Among the records below, count the lines where "none" occurs, and report that total alone.
─── THE DATA ───
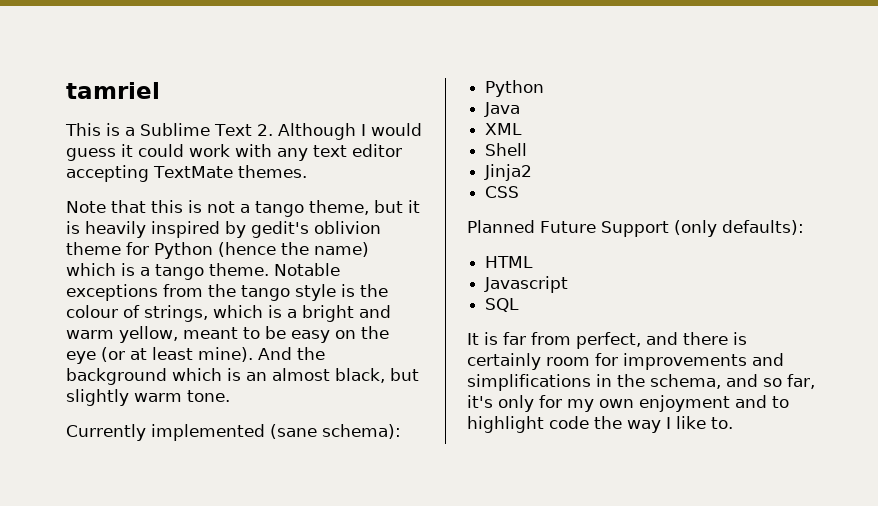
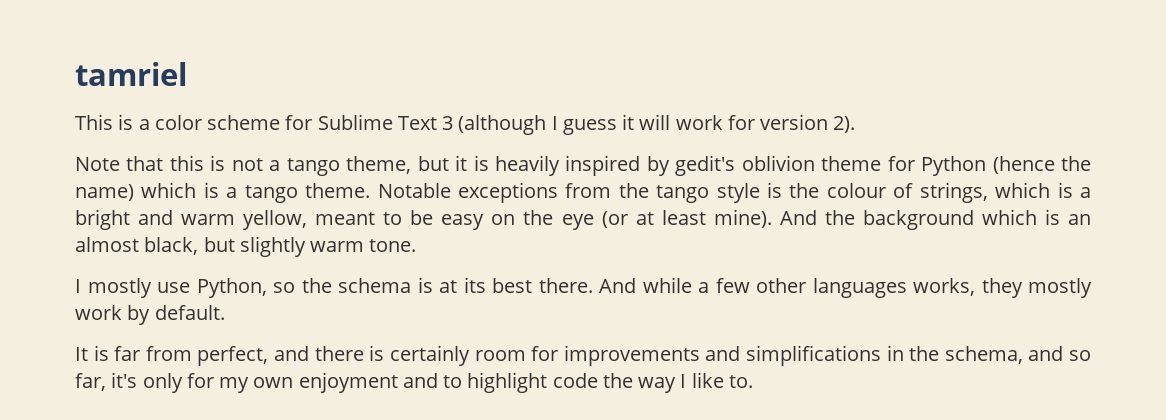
[140,123,422,140] [66,144,402,161] [66,165,307,182] Sublime Text 2. Although I would guess it could work with any text editor accepting TextMate themes. -> [154,114,856,135] color scheme for Sublime Text 3 (although I guess it will work for version 2).
[66,424,401,441] [485,80,545,97] [484,102,521,117] [485,123,523,135] [485,143,528,156] [484,164,533,181] [485,186,520,198] [467,220,804,237] [485,256,534,268] [484,276,569,293] [485,298,520,312] Currently implemented (sane schema): // Python // Java // XML // Shell // Jinja2 // CSS // Planned Future Support (only defaults): // HTML // Javascript // SQL -> [75,277,1092,298] [75,305,225,325] I mostly use Python, so the schema is at its best there. And while a few other languages works, they mostly work by default.

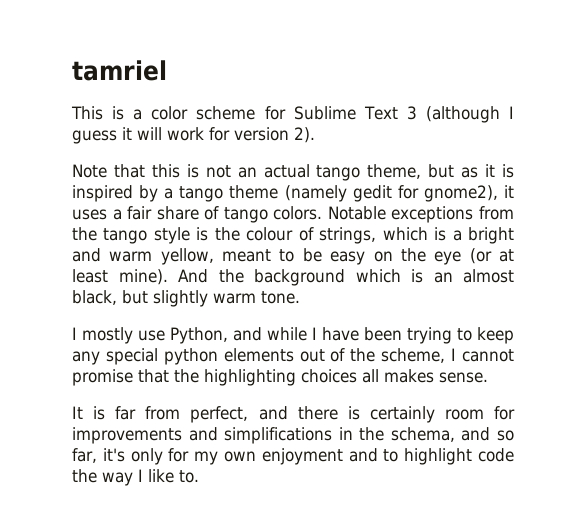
[269,160,281,171] a -> [237,164,310,178] an actual
(449, 163) none -> [461,167,479,178] as
[494,155,560,176] heavily -> (514, 171) none
[675,155,1092,176] [75,182,371,203] gedit's oblivion theme for Python (hence the name) which is a tango theme. -> [164,185,514,202] [72,206,323,223] a tango theme (namely gedit for gnome2), it uses a fair share of tango colors.
[273,277,1092,298] [75,305,225,325] so the schema is at its best there. And while a few other languages works, they mostly work by default. -> [233,327,514,344] [72,348,515,365] [72,369,488,386] and while I have been trying to keep any special python elements out of the scheme, I cannot promise that the highlighting choices all makes sense.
───
◆ **ANSWER BOX**:
2